Алиса в ответ кивнула. Она была очень дружелюбной, разговорчивой, контактной, но не со всеми. Исключением являлись молодые мужчины славянской внешности, что бродили в одиночку по улочкам Тбилиси. Кто-то из таких мог ее преследовать.

– С фасолью? – не отставал он. Алиса глянула на начинку и вновь кивнула. Выпечка с сыром ей нравилась больше всего, но она стоила на два лари дороже, потому она купила и любимый хачапури, и дешевый лобиани.

– Вчера вы были более разговорчивы, – хмыкнул незнакомец. На щеке у него была ямочка. Одна и на правой. А длинная челка спадала на левую. В целом образ получался гротескный. И все же молодой человек был симпатичным. Ласковые карие глаза, крупный нос, улыбчивый рот, растрепанные светлые волосы.

– Мы знакомы? – подивилась Алиса. Она запомнила бы этого парня, была в нем какая-то богемная небрежность. Легкая, естественная. И порода. Алиса предположила, что он рос в среде творческой интеллигенции и сейчас, скорее всего, близок к искусству, но тому, что приносит доход. Режиссер рекламы или успешный тревел-блогер.
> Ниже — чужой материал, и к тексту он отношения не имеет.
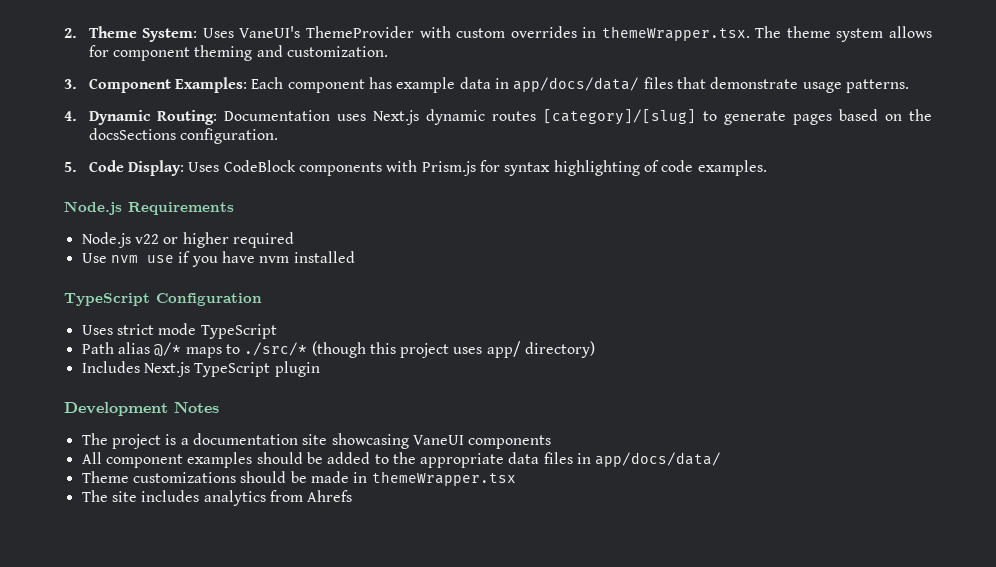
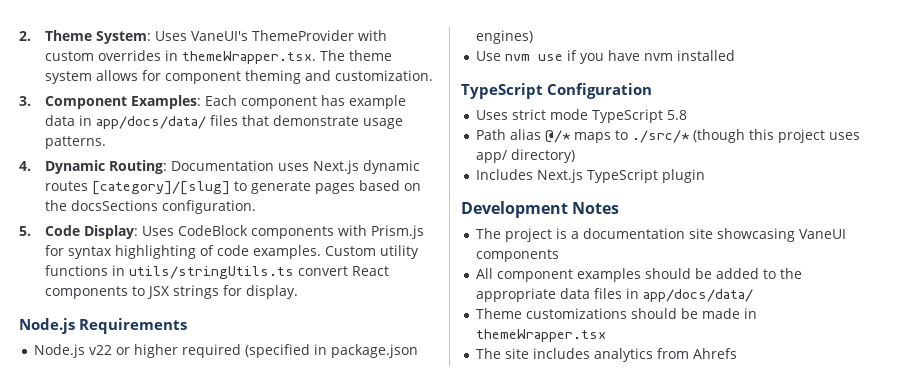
+ Custom utility functions in utils/stringUtils.ts convert React components to JSX strings for display.
- Node.js v22 or higher required
+ Node.js v22 or higher required (specified in package.json engines)
- Uses strict mode TypeScript
+ Uses strict mode TypeScript 5.8

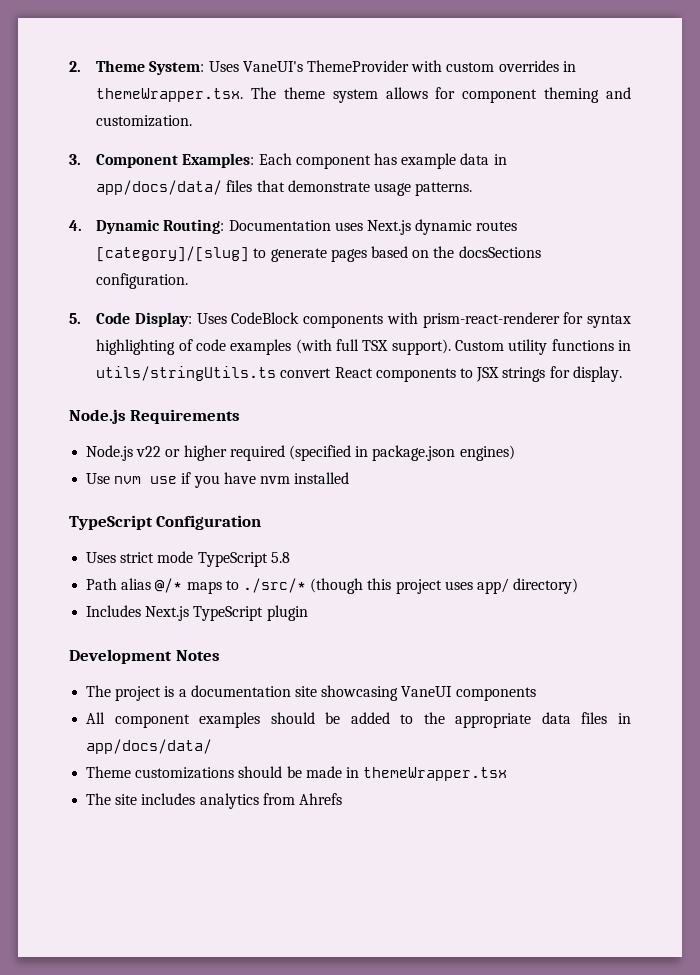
- 5. Code Display: Uses CodeBlock components with Prism.js for syntax highlighting of code examples.
+ 5. Code Display: Uses CodeBlock components with prism-react-renderer for syntax highlighting of code examples (with full TSX support).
– Я видел вас у бань. Вы читали стихи. По мне, красивые, но я не разбираюсь в поэзии.

– Нет?

– Я из рабоче-крестьянской семьи. Деды и бабки из деревень понаехали в город Горький, чтобы строить автомобильный завод, родители работали там же. В нашем доме если и были книги, то американские детективы.

– И в них вы разбираетесь?

– Тоже нет. Я не люблю читать. – Он широко улыбнулся. Рот потянула за собой ямочка. Ребенком он мог бы сниматься в «Ералаше». – Давайте знакомиться, я Роман.

– Алиса. – Она уже не опасалась своего нового знакомца, но представилась ненастоящим именем. Тут, в Грузии, она для всех была Алисой.

– Давайте посидим где-нибудь? Я не могу на ходу есть.

– Вон лавочка. – Она указала на нее.

– Может, лучше в кафе зайдем? Поедим нормально, вина выпьем.

Она колебалась, но недолго:

– Я знаю хорошее местечко неподалеку.

– Ведите. Я вчера много где был, но мало что помню. Только вас…

– Поэтов? – зачем-то уточнила она, прекрасно понимая, что Роман имеет в виду конкретно ее. – Предлагаю на «ты» перейти.

– Отлично. Не люблю официоз. И как давно ты, Алиса, переехала в Тбилиси?

– А что? – настороженно спросила она.

– Если это секрет, не говори. Так даже интереснее. Будешь для меня таинственной незнакомкой.

Алиса улыбнулась ему. Хорошо, что не настаивает на своем. И ведет себя непринужденно. О таких обычно говорят: легкий в общении человек. Алиса тянулась к подобным, но и им она не доверяла.